*** Opening Extracted data ***

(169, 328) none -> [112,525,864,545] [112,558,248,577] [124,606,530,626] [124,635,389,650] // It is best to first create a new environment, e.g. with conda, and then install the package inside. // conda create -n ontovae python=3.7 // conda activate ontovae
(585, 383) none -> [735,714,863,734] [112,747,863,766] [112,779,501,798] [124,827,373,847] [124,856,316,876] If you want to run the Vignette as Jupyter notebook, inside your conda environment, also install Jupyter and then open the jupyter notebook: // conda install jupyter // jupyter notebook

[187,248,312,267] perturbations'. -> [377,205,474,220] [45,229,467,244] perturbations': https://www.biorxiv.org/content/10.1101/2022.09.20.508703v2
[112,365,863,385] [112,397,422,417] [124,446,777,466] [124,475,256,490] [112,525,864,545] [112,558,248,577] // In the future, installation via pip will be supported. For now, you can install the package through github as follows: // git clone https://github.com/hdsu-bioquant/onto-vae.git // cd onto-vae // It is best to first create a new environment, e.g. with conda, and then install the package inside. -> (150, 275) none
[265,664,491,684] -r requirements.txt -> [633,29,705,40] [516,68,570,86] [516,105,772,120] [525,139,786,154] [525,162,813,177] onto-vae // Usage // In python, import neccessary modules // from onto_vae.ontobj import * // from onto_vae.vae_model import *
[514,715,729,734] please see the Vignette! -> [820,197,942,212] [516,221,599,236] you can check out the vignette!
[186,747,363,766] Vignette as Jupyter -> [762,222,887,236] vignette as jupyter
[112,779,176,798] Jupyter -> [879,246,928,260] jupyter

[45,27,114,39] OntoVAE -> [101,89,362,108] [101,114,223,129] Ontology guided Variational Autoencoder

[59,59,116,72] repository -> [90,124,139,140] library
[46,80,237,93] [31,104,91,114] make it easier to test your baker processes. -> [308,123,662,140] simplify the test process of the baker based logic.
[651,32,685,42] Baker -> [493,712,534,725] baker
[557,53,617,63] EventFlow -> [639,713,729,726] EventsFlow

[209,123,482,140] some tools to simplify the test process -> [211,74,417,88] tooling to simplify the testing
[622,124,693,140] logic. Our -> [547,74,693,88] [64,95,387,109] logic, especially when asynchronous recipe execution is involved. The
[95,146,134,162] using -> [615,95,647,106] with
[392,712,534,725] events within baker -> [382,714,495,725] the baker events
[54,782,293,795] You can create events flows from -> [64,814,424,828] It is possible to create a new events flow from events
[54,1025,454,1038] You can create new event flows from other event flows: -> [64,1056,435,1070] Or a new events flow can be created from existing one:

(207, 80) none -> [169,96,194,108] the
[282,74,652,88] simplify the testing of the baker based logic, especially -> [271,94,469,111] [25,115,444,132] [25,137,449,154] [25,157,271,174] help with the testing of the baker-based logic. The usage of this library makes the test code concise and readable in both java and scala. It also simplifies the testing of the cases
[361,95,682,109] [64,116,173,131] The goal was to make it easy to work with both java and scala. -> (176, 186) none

*** Closing Extracted data ***

▸ Exercise description: Each line from the one that contains "[112,779,176,798] Jupyter ->" through the last line of the listing above should be written out exactly, and no other line.

▸ Task answer:
[112,779,176,798] Jupyter -> [879,246,928,260] jupyter

[45,27,114,39] OntoVAE -> [101,89,362,108] [101,114,223,129] Ontology guided Variational Autoencoder

[59,59,116,72] repository -> [90,124,139,140] library
[46,80,237,93] [31,104,91,114] make it easier to test your baker processes. -> [308,123,662,140] simplify the test process of the baker based logic.
[651,32,685,42] Baker -> [493,712,534,725] baker
[557,53,617,63] EventFlow -> [639,713,729,726] EventsFlow

[209,123,482,140] some tools to simplify the test process -> [211,74,417,88] tooling to simplify the testing
[622,124,693,140] logic. Our -> [547,74,693,88] [64,95,387,109] logic, especially when asynchronous recipe execution is involved. The
[95,146,134,162] using -> [615,95,647,106] with
[392,712,534,725] events within baker -> [382,714,495,725] the baker events
[54,782,293,795] You can create events flows from -> [64,814,424,828] It is possible to create a new events flow from events
[54,1025,454,1038] You can create new event flows from other event flows: -> [64,1056,435,1070] Or a new events flow can be created from existing one:

(207, 80) none -> [169,96,194,108] the
[282,74,652,88] simplify the testing of the baker based logic, especially -> [271,94,469,111] [25,115,444,132] [25,137,449,154] [25,157,271,174] help with the testing of the baker-based logic. The usage of this library makes the test code concise and readable in both java and scala. It also simplifies the testing of the cases
[361,95,682,109] [64,116,173,131] The goal was to make it easy to work with both java and scala. -> (176, 186) none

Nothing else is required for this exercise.